Germination assay was conducted as reported previously (Yoneyama et al. 2008). A portion of the ethyl acetate extracts dissolved in 60% methanol was fractionated by reversed-phase HPLC operated under the same conditions as for LC–MS/MS analyses and the fractions collected every minute were examined for O. minor seed germination stimulation. The amounts of crude extracts used for germination assays were 1/100 that used for LC–MS/MS analyses.

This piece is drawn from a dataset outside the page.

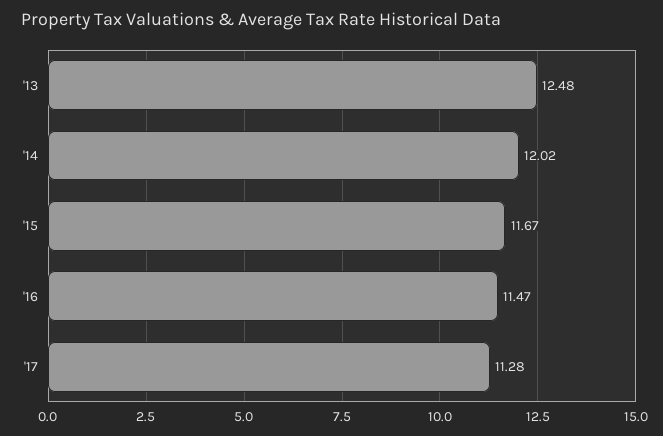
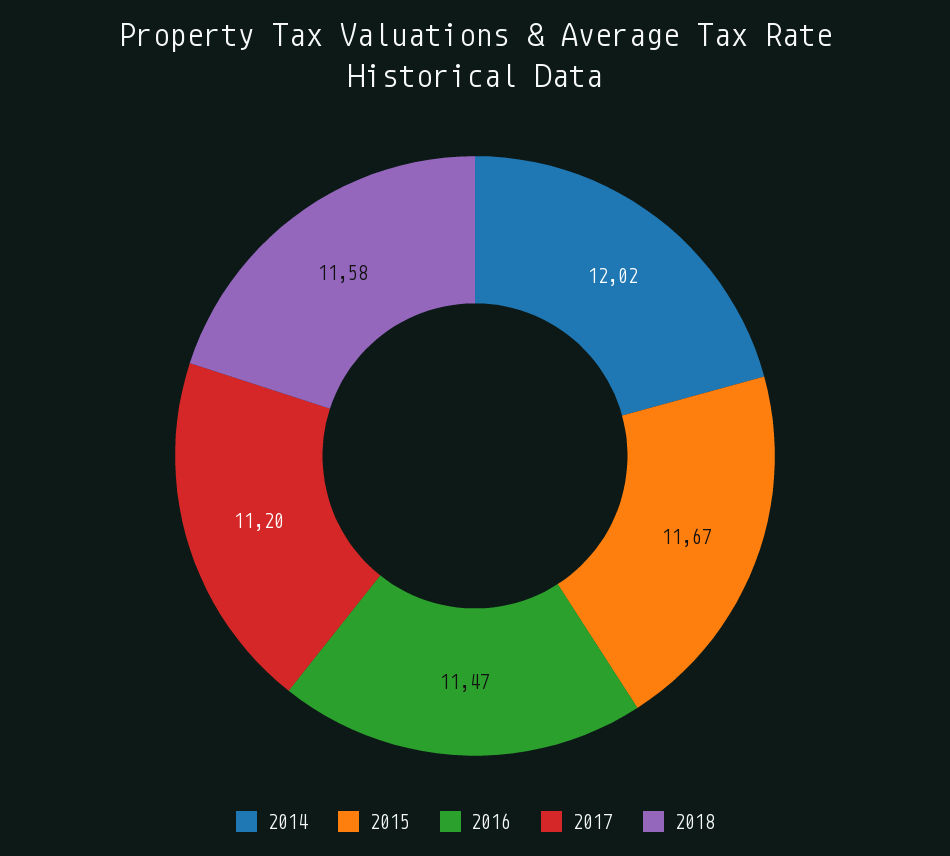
'13: 12.48 -> none
'17: 11.28 -> 11.2
2018: none -> 11.58

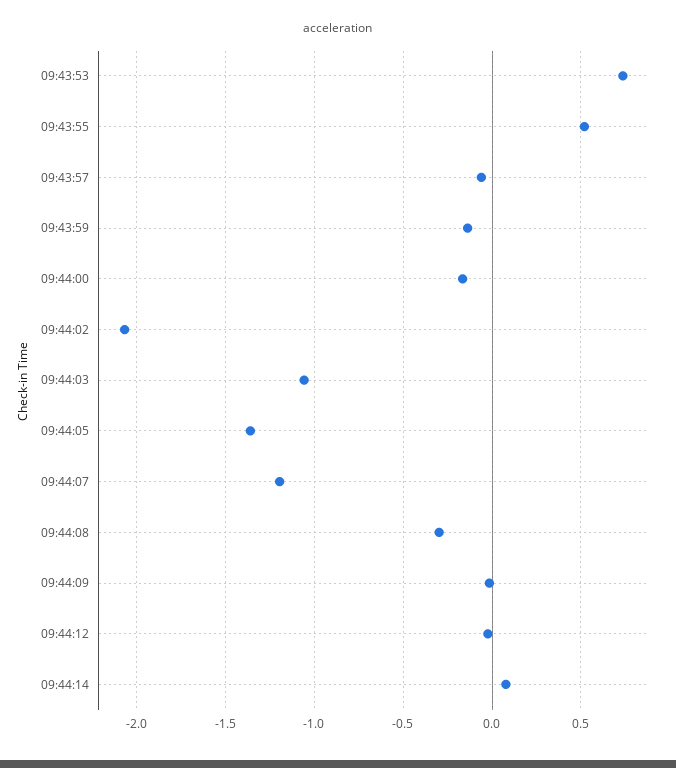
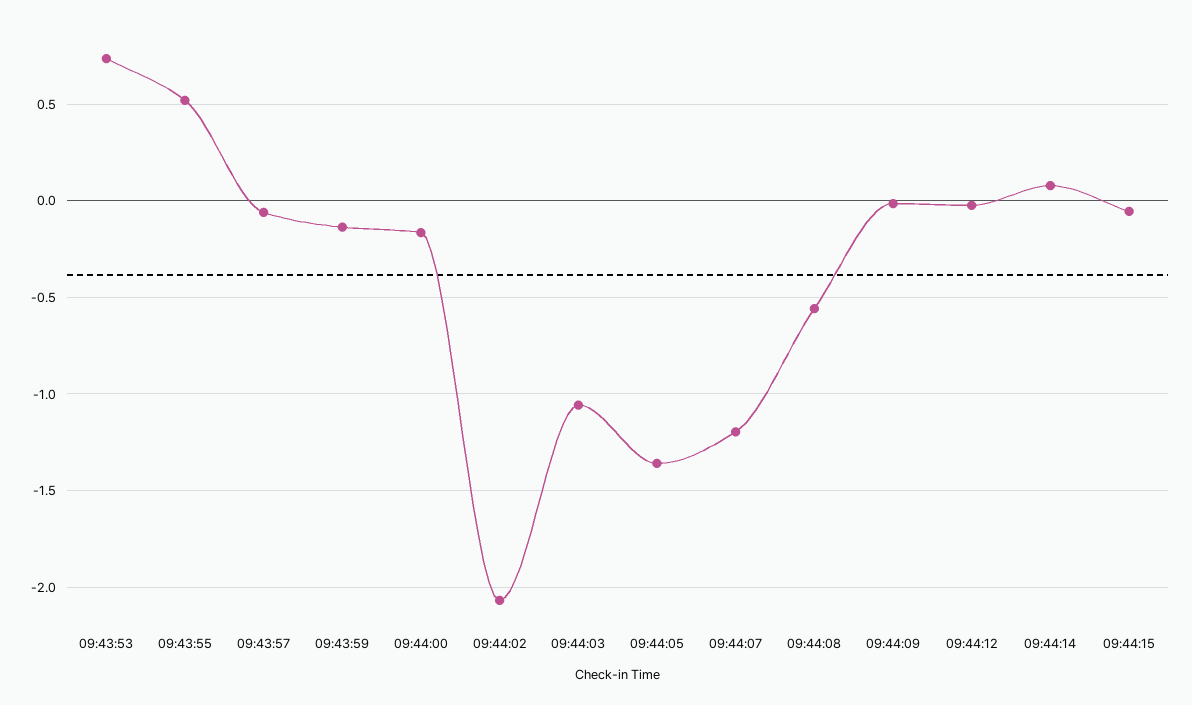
09:44:08: -0.3 -> -0.55
09:44:15: none -> -0.05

An aliquot of either root exudate samples in 60% methanol or a methanol solution of the synthetic SL, GR24 (10−6 M), as positive control was added to a 5-cm Petri dish lined with a filter paper. The solvent was allowed to evaporate before the discs carrying the conditioned seeds were placed on the filter paper and treated with sterile Milli-Q water (650 μl). The Petri dishes were sealed, enclosed in polyethylene bags, and placed in the dark at 23°C for 5 days. Seeds were considered germinated when the radicle protruded through the seed coat.

Pot test

Lettuce seeds were surface sterilized by soaking in 70% ethanol for 2 min and then 1% NaClO for 2 min and planted in sterilized soil mixture [vermiculite:sand and soil (typical Japanese volcanic ash soil) = 1:1:1 v/v/v] with O. minor seeds (0.8 mg l−1 soil). As fertilizers, NH4NO3 (N, 200 kg ha−1), K2SO4 (K, 200 kg ha−1) and NaHPO4 (P, 100 kg ha−1) were mixed with soils before planting. One individual seedling was grown in a 1 l pot. On day 70 after planting, lettuce plants were carefully pulled out from the pots, roots were washed to remove soil, and the number of O. minor attachments was counted.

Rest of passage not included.